*EXERCISE REQUIREMENTS*
For every line below, output the text exactly and leave out images.

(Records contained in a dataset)
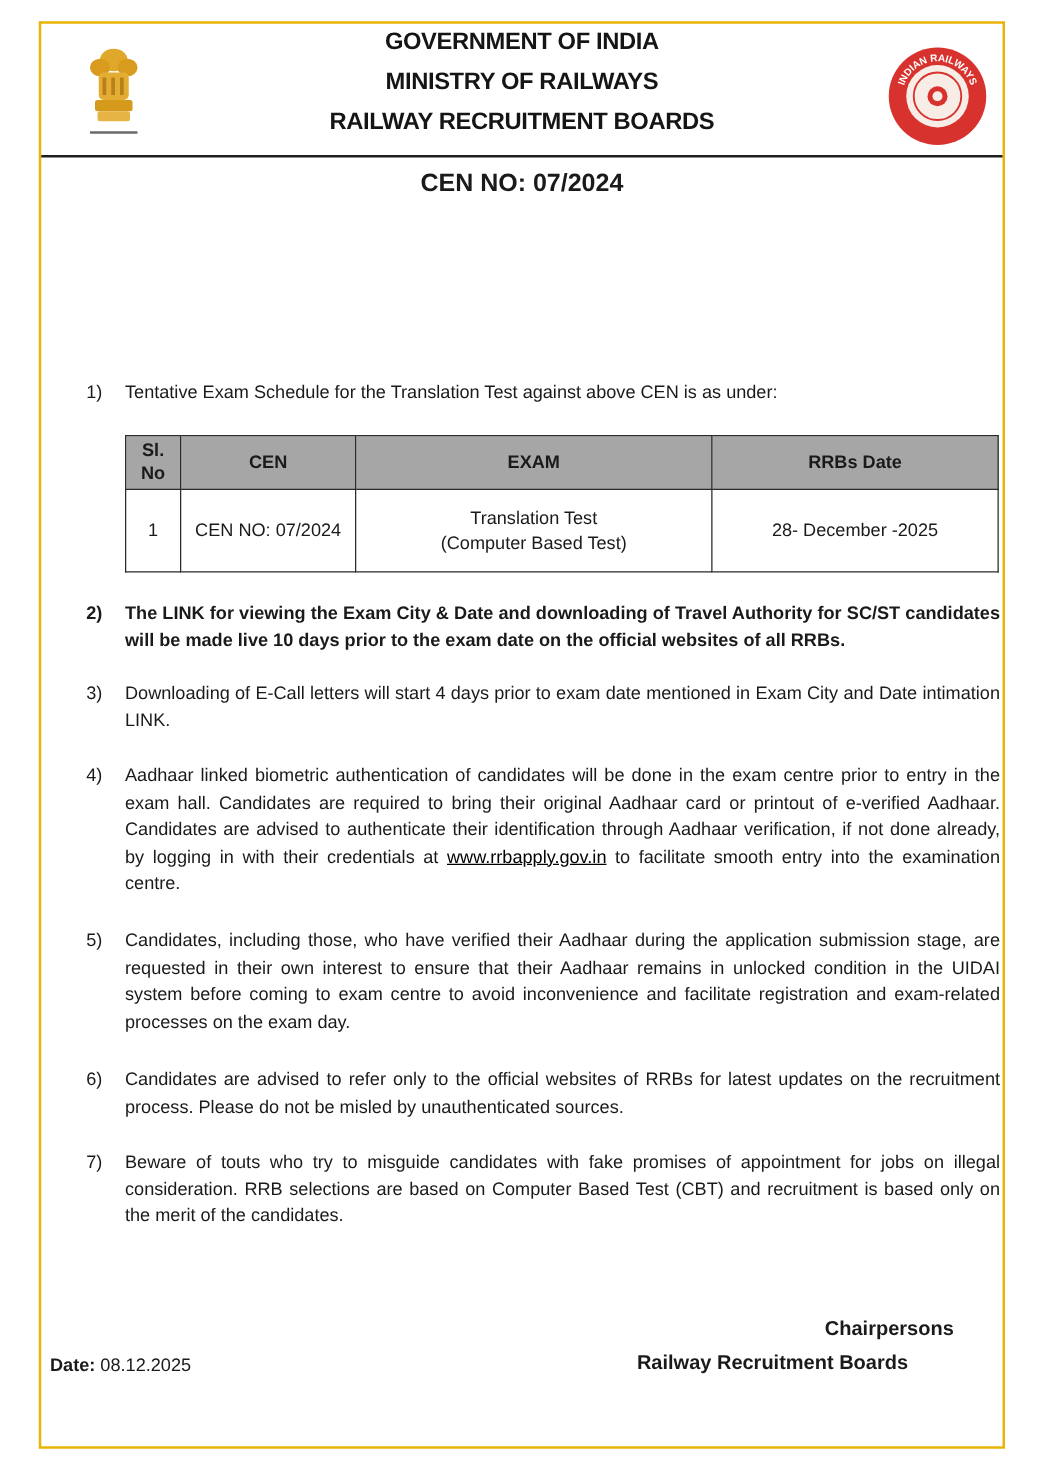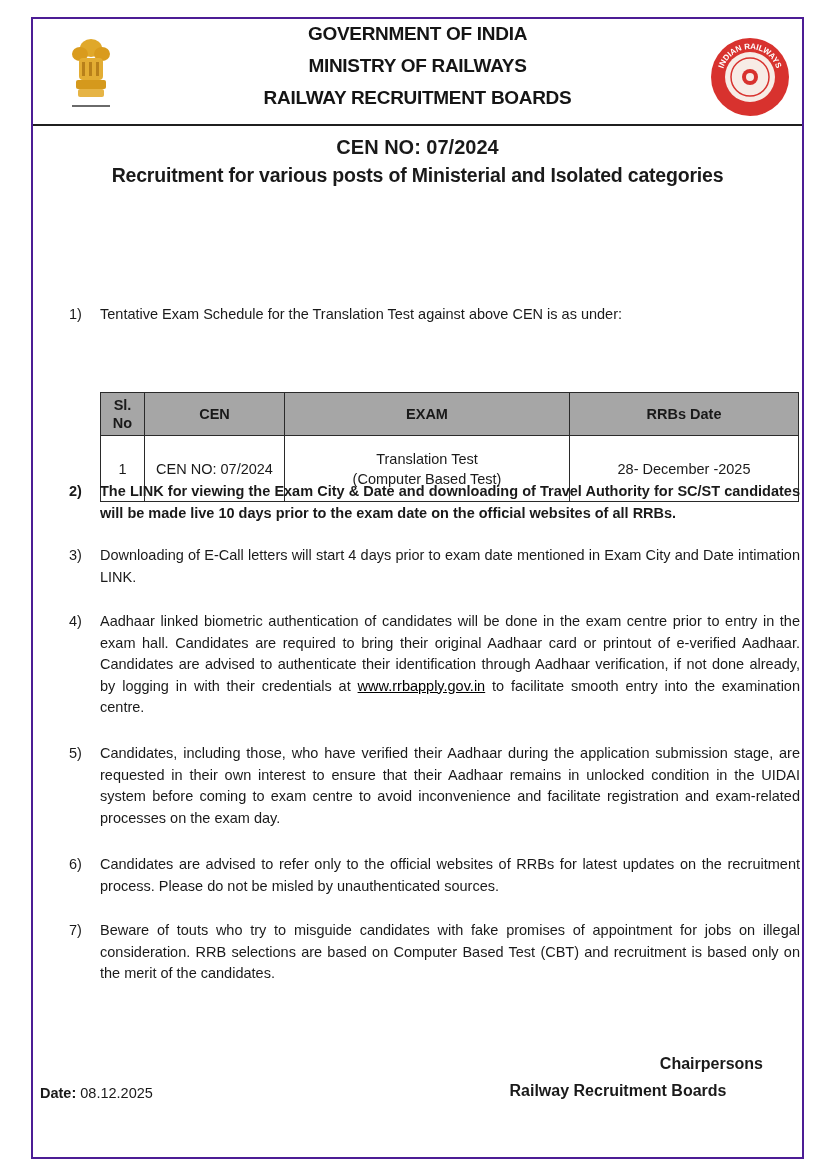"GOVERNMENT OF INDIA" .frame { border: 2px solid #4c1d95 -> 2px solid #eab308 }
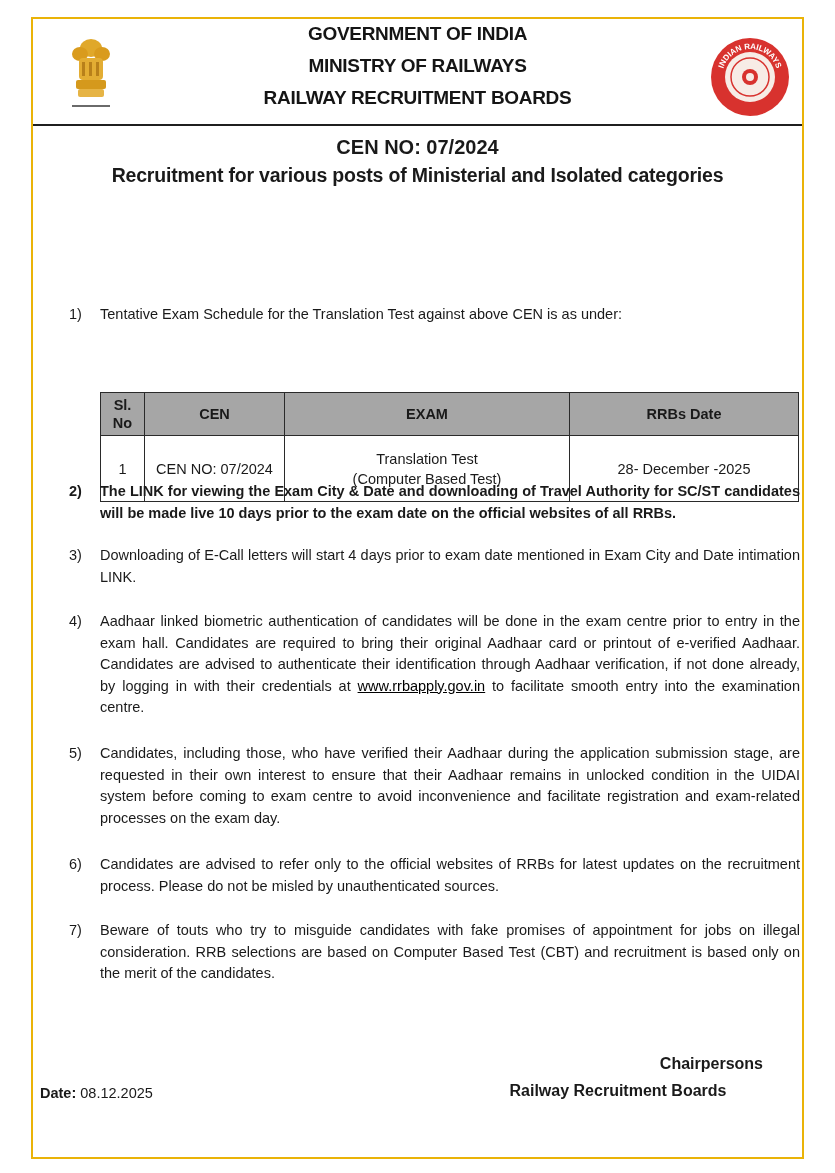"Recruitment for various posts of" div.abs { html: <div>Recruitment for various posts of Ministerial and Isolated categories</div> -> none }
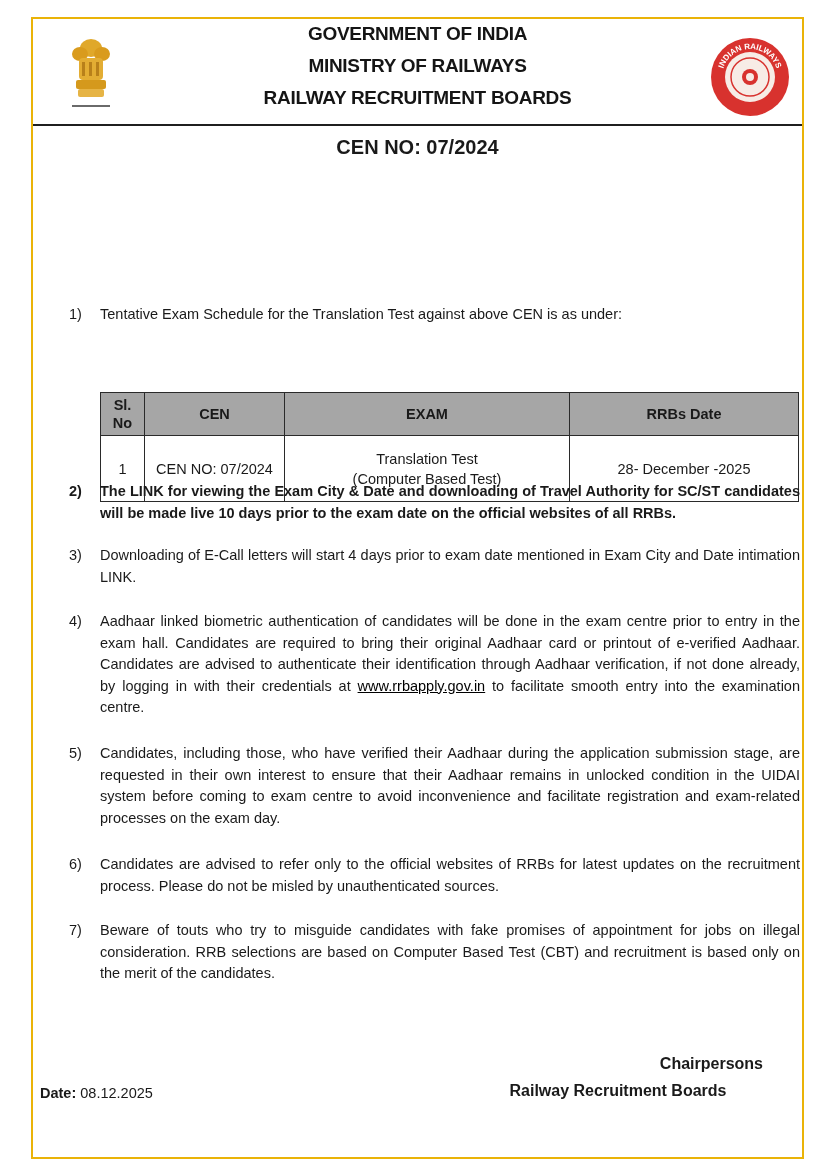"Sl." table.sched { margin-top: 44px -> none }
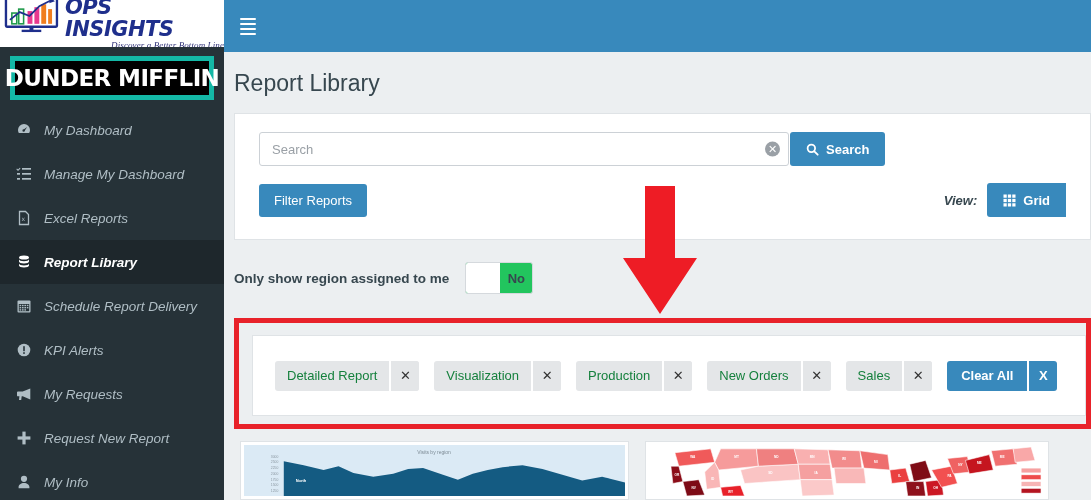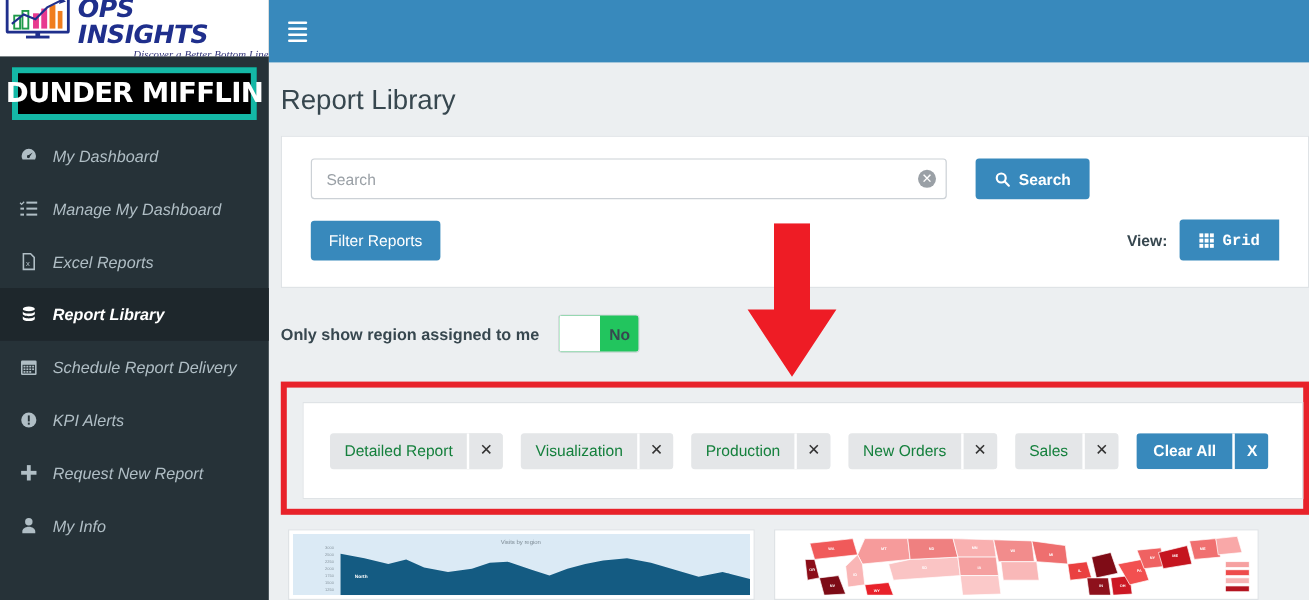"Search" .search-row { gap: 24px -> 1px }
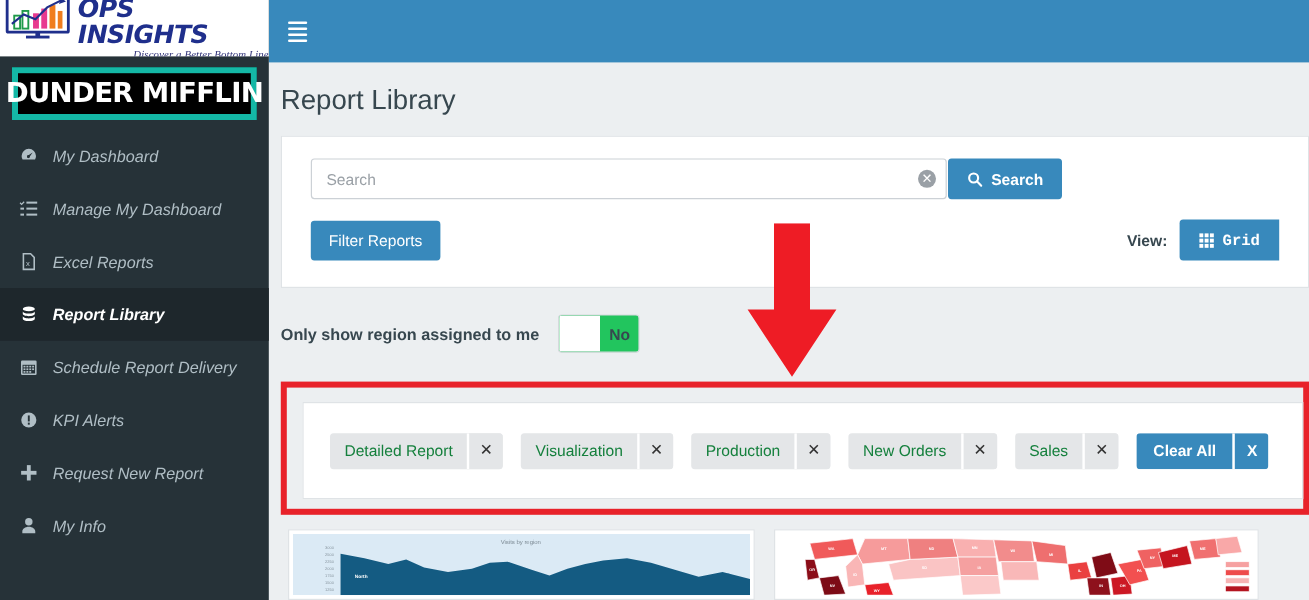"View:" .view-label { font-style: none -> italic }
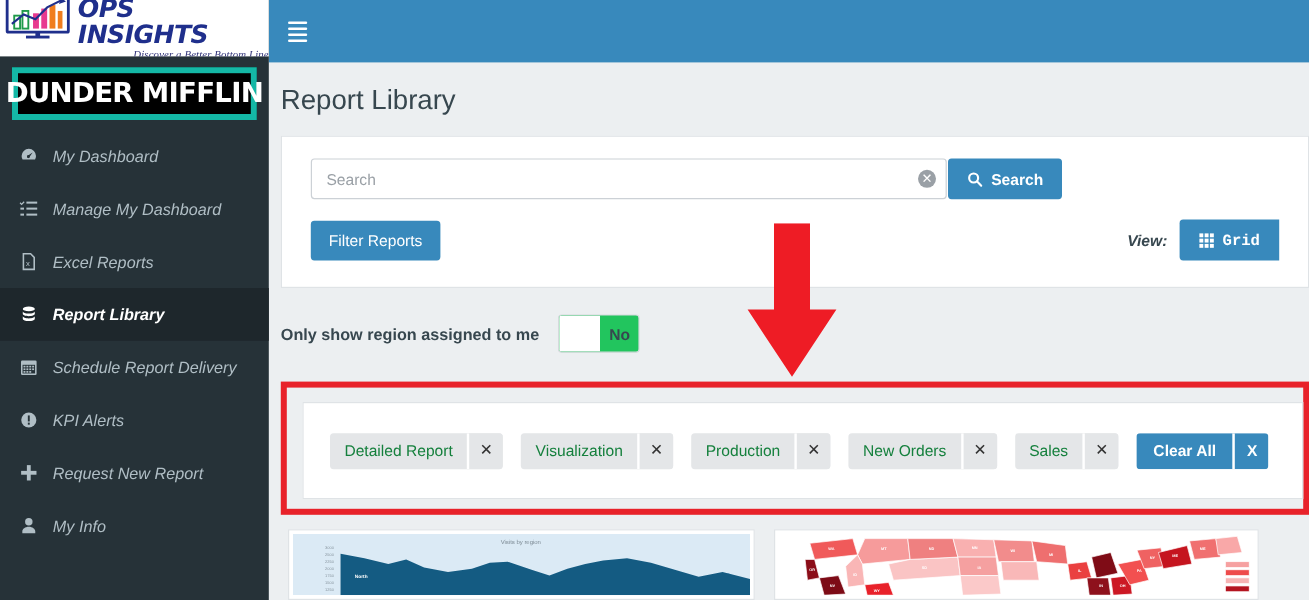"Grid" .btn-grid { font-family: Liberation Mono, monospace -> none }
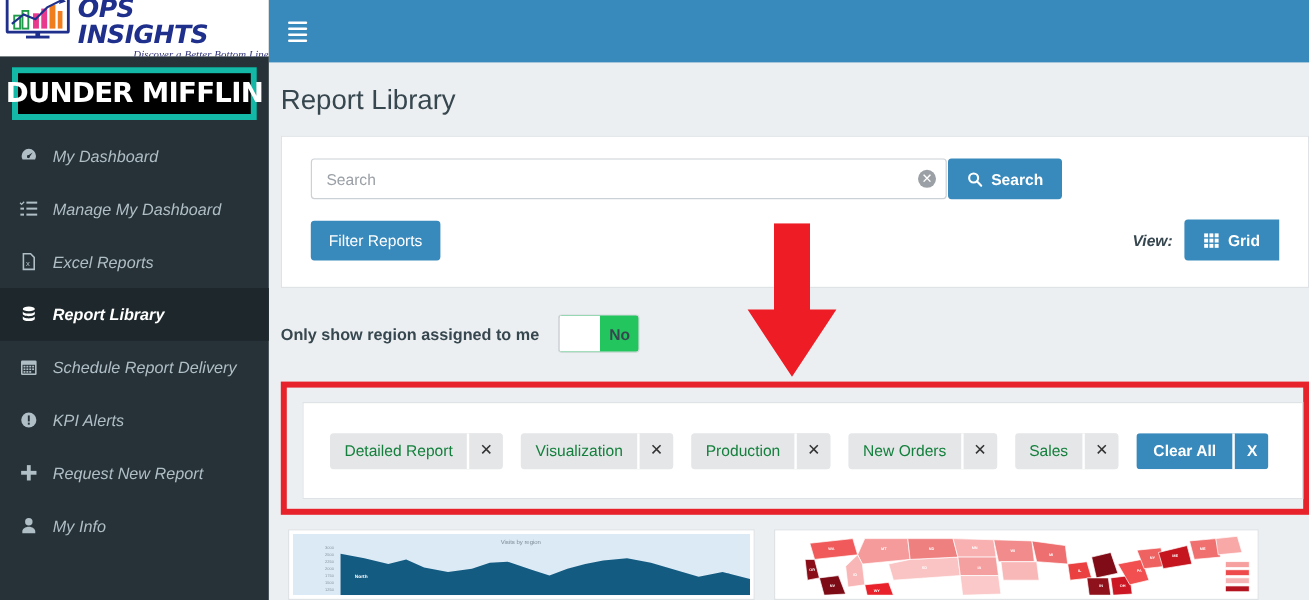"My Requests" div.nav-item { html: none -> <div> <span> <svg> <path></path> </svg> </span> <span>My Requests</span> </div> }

*THE COMPLETED TASK*
"GOVERNMENT OF INDIA" .frame { border: 2px solid #4c1d95 -> 2px solid #eab308 }
"Recruitment for various posts of" div.abs { html: <div>Recruitment for various posts of Ministerial and Isolated categories</div> -> none }
"Sl." table.sched { margin-top: 44px -> none }
"Search" .search-row { gap: 24px -> 1px }
"View:" .view-label { font-style: none -> italic }
"Grid" .btn-grid { font-family: Liberation Mono, monospace -> none }
"My Requests" div.nav-item { html: none -> <div> <span> <svg> <path></path> </svg> </span> <span>My Requests</span> </div> }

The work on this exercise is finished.